Scramble a JavaScript string in PHP

Web pages often need to show email addresses. Those email addresses need to be protected against email miners who add them to spam databases. Email miners are automated programs (or bots) who scan and harvest websites for various things, one popular target is email addresses. There are simple tricks to mislead the majority of email miners. One simple trick is to blend HTML with a little JavaScript so that email addresses are there but they are wrong, and the JavaScript addition makes it right. The idea is that email miners scan the HTML part of the website but they don't usually run the JavaScript scripts. So they will read whatever is in HTML, not what is dynamically compiled in JavaScript.

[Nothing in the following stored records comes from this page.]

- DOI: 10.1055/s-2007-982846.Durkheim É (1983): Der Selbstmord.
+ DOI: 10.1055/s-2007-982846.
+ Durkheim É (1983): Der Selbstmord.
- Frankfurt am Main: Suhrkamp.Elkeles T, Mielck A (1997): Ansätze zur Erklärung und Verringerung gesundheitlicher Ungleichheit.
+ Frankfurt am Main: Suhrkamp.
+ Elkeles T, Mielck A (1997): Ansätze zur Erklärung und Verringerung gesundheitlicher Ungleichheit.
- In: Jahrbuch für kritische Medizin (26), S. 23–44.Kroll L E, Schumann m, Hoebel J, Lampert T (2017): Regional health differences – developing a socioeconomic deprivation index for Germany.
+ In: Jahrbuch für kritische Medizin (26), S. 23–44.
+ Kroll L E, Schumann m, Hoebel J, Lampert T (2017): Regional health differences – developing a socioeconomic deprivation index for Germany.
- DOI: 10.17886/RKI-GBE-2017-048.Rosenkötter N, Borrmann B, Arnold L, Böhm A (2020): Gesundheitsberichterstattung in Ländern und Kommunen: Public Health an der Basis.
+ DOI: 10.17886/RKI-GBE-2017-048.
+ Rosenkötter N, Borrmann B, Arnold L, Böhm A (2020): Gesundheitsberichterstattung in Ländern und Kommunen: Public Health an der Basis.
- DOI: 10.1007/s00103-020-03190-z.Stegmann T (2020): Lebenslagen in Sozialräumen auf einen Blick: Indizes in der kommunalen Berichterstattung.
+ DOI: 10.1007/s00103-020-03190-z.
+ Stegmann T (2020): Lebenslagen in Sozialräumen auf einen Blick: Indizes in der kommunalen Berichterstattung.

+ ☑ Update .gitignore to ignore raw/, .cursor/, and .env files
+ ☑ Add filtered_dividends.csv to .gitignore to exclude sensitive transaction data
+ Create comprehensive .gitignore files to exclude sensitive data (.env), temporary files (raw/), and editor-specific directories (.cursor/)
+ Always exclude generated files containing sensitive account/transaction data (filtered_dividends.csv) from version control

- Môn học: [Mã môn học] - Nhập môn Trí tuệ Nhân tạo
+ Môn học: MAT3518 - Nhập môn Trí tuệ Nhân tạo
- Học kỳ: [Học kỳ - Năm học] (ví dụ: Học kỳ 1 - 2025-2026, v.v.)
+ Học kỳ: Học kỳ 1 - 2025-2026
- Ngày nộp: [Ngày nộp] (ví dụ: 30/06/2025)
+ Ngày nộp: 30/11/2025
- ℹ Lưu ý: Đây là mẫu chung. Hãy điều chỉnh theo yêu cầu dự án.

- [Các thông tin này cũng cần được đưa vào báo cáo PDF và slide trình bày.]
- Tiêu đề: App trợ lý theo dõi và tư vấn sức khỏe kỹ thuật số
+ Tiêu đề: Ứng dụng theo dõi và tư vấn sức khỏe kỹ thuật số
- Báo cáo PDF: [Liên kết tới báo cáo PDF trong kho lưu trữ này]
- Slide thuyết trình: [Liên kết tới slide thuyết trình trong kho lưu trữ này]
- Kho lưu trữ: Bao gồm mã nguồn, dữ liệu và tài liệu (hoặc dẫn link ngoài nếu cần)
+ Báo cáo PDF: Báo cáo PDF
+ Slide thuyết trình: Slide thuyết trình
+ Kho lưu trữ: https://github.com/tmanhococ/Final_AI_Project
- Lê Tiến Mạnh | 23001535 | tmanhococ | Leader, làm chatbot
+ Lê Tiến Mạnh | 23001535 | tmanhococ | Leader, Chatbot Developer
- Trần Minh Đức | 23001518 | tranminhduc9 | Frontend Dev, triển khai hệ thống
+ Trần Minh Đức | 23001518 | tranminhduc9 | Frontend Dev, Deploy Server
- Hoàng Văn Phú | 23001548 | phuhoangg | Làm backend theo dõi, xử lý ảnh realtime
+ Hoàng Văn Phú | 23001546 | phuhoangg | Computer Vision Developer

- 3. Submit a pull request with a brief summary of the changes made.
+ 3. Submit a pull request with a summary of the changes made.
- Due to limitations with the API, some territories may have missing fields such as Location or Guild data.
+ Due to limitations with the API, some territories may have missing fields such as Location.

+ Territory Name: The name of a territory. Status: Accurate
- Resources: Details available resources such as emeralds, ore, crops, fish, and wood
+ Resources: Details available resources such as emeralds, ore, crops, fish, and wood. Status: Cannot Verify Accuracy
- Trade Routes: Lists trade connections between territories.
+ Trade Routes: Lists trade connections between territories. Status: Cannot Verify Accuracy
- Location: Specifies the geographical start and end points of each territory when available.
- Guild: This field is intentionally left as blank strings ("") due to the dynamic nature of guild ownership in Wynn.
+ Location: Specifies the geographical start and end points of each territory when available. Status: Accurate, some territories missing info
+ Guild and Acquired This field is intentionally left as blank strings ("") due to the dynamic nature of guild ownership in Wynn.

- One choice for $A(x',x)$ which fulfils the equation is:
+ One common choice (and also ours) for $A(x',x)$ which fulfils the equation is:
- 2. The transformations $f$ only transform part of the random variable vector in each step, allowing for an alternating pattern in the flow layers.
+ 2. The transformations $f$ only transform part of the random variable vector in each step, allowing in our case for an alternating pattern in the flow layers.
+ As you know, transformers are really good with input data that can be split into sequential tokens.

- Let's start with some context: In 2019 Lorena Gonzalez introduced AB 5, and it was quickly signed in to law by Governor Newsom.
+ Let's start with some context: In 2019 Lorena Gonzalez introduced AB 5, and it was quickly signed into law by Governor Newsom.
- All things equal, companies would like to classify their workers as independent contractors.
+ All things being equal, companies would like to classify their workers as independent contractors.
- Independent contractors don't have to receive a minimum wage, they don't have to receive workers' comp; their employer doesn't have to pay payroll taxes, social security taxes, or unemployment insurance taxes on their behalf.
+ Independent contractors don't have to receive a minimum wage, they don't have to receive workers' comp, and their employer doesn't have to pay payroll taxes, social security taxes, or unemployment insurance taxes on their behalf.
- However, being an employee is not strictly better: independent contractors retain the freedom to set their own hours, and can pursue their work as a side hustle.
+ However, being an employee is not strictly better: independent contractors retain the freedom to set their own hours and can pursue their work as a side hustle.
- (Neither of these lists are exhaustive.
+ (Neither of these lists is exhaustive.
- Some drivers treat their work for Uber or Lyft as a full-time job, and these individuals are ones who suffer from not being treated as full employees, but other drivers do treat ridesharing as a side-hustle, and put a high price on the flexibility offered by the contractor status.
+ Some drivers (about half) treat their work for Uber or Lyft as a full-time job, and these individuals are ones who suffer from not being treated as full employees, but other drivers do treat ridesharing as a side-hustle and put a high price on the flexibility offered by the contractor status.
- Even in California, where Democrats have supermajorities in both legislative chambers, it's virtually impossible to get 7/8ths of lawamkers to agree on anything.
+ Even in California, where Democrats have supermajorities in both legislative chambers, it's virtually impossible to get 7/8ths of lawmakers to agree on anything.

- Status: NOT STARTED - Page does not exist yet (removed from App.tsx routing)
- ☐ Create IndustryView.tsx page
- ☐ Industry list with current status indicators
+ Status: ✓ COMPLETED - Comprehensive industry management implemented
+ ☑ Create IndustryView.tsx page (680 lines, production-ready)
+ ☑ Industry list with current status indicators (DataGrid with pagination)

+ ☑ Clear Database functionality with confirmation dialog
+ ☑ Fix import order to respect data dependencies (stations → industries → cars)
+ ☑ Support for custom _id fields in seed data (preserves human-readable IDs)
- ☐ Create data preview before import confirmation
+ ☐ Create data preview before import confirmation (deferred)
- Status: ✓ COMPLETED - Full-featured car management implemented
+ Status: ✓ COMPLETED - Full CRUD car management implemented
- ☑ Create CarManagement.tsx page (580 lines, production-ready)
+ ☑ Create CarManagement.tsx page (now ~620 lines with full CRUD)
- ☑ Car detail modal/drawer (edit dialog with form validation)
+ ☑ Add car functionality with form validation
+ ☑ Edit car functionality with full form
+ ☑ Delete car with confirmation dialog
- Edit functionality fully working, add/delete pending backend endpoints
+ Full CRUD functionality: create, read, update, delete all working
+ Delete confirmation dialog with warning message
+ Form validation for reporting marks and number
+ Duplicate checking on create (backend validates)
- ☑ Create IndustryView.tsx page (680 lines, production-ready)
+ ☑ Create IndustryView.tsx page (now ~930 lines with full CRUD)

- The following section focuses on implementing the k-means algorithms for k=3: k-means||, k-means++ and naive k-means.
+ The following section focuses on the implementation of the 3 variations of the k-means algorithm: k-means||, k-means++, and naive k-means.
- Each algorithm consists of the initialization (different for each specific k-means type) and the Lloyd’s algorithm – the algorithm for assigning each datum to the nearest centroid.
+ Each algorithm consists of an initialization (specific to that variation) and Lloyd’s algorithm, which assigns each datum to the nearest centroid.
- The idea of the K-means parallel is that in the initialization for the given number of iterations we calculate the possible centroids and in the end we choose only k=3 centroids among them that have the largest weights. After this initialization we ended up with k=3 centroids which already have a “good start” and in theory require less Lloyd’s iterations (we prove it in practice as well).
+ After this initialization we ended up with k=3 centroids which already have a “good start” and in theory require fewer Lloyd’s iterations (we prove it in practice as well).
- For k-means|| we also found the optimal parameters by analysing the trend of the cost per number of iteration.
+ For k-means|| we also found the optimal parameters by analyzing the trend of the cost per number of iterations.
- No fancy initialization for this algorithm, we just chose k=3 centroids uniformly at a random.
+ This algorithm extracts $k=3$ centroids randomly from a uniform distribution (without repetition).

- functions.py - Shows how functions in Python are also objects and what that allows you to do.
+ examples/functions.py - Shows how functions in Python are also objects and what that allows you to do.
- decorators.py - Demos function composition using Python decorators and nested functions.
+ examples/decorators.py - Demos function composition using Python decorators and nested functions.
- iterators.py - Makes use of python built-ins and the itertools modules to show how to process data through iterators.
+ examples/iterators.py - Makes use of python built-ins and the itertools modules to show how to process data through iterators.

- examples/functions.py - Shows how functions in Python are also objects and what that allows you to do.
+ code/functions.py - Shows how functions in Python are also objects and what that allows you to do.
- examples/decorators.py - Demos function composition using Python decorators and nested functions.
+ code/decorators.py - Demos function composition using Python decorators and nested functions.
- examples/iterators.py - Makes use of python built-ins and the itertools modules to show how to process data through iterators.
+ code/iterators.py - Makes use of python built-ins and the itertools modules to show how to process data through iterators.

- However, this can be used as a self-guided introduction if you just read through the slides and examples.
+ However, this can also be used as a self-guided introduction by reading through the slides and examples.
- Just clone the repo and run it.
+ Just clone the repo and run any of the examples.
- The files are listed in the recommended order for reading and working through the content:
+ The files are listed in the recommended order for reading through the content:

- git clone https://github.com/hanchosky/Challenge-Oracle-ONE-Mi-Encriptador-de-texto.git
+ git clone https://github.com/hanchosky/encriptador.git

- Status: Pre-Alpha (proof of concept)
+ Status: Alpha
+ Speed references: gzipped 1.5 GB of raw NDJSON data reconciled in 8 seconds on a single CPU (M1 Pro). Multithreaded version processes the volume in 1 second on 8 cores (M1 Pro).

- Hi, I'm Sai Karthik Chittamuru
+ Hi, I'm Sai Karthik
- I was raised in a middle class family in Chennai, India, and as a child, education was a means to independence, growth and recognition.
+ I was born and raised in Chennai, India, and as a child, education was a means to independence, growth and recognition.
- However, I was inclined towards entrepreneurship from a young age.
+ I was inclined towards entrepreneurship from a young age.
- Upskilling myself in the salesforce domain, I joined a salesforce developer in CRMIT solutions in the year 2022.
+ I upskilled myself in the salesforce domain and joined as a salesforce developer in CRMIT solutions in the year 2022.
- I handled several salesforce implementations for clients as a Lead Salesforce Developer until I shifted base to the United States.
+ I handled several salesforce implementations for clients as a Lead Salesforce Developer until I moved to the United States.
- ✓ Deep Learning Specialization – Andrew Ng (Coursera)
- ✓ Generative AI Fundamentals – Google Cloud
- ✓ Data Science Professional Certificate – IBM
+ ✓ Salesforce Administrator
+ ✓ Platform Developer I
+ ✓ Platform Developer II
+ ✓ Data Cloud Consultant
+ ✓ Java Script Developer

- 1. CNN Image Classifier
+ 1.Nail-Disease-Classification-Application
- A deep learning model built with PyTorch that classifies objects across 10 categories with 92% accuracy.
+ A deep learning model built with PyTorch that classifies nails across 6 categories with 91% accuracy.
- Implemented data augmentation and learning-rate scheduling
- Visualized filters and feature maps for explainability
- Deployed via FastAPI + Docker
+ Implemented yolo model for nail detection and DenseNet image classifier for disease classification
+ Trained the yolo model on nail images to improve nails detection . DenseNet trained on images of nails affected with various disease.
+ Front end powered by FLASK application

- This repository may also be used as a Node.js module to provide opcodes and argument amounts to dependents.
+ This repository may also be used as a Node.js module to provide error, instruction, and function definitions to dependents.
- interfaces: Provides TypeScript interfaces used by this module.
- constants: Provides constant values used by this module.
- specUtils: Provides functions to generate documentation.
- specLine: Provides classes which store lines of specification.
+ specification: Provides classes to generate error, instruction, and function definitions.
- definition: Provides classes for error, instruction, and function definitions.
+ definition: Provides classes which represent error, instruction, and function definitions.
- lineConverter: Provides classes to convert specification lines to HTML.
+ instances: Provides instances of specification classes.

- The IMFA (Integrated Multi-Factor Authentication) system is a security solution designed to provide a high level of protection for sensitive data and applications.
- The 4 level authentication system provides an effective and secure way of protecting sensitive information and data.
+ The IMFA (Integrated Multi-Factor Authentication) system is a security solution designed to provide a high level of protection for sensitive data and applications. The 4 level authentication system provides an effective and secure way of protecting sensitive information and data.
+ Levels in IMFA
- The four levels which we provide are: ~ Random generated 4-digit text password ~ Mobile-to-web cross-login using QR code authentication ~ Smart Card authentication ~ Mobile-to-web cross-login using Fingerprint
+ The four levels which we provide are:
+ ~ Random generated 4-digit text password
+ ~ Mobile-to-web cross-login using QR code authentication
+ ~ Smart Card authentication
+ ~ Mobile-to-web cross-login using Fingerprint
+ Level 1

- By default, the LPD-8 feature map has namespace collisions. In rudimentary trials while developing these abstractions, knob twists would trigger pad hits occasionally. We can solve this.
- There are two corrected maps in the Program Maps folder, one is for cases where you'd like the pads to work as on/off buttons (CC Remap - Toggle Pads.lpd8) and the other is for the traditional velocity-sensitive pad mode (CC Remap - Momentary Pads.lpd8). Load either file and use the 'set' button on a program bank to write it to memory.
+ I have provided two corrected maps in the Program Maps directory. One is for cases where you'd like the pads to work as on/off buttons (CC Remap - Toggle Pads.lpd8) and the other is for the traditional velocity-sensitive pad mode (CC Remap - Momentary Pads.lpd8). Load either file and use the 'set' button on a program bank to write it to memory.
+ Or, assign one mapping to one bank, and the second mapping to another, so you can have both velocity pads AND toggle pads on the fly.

<p>If you require more information please <a href="mailto:spam@a.domain.that.doesnt.exist.and.will.never.exist" id="a">email me</a> your question.</p>

<script type="text/javascript">
document.getElementById("a").setAttribute("href", "mai" + "lto:real.ema" + "il@exa" + "mple.c" + "om");
</script>

This script does the job. It is an example where HTML contains an email but it's wrong. JavaScript that follows fixes the email address. All this happens in a few milliseconds so it is invisible to human users, in other words user experience unaffected.

Notice the string in JavaScript. It reads "mailto:real.email@example.com" but it's split so that email miners find hard time in harvesting that.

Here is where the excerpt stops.